EXCERPTED DATA:

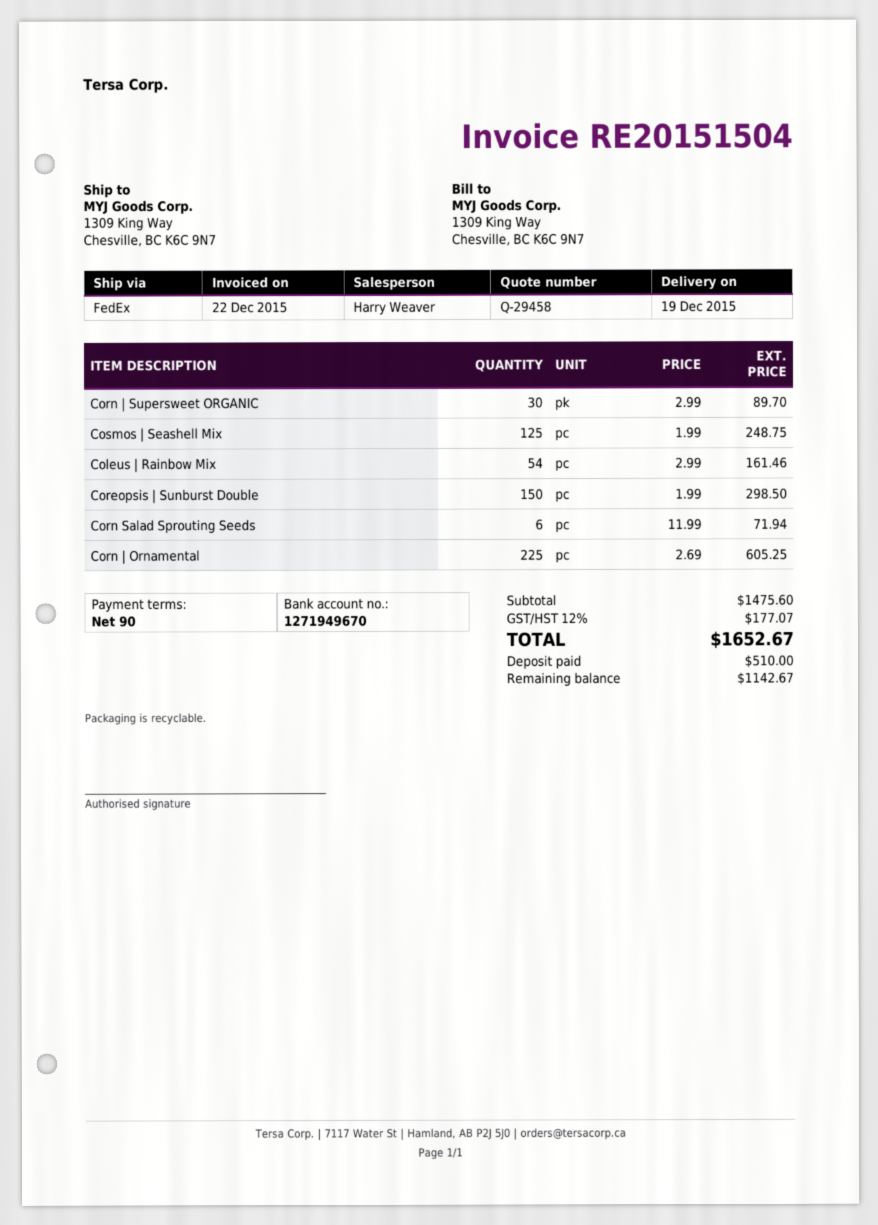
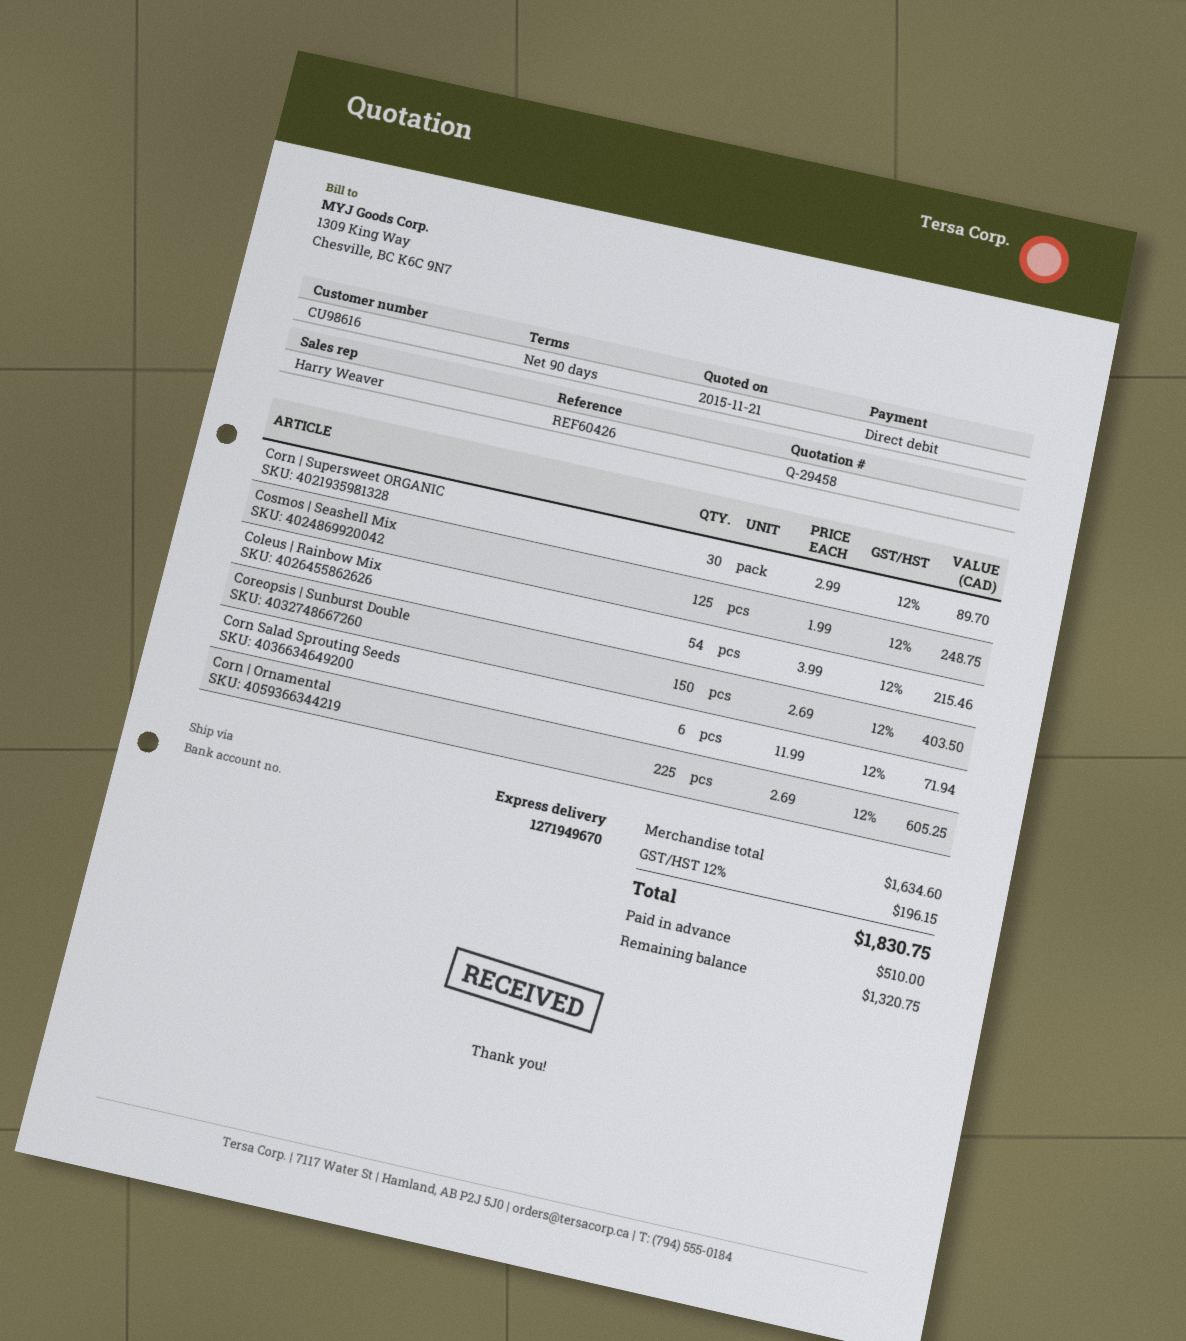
shipping method: FedEx -> express
Coleus | Rainbow Mix: 54 x 2.99 = 161.46 -> 54 x 3.99 = 215.46
Coreopsis | Sunburst Double: 150 x 1.99 = 298.50 -> 150 x 2.69 = 403.50
subtotal: 1475.60 -> 1634.60
tax: 12% = 177.07 -> 12% = 196.15
total: 1652.67 -> 1830.75
balance: 1142.67 -> 1320.75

THE TASK:
Could you output the full set of entries exactly, skipping every picture?

SOLUTION FOR THIS PROBLEM:
shipping method: FedEx -> express
Coleus | Rainbow Mix: 54 x 2.99 = 161.46 -> 54 x 3.99 = 215.46
Coreopsis | Sunburst Double: 150 x 1.99 = 298.50 -> 150 x 2.69 = 403.50
subtotal: 1475.60 -> 1634.60
tax: 12% = 177.07 -> 12% = 196.15
total: 1652.67 -> 1830.75
balance: 1142.67 -> 1320.75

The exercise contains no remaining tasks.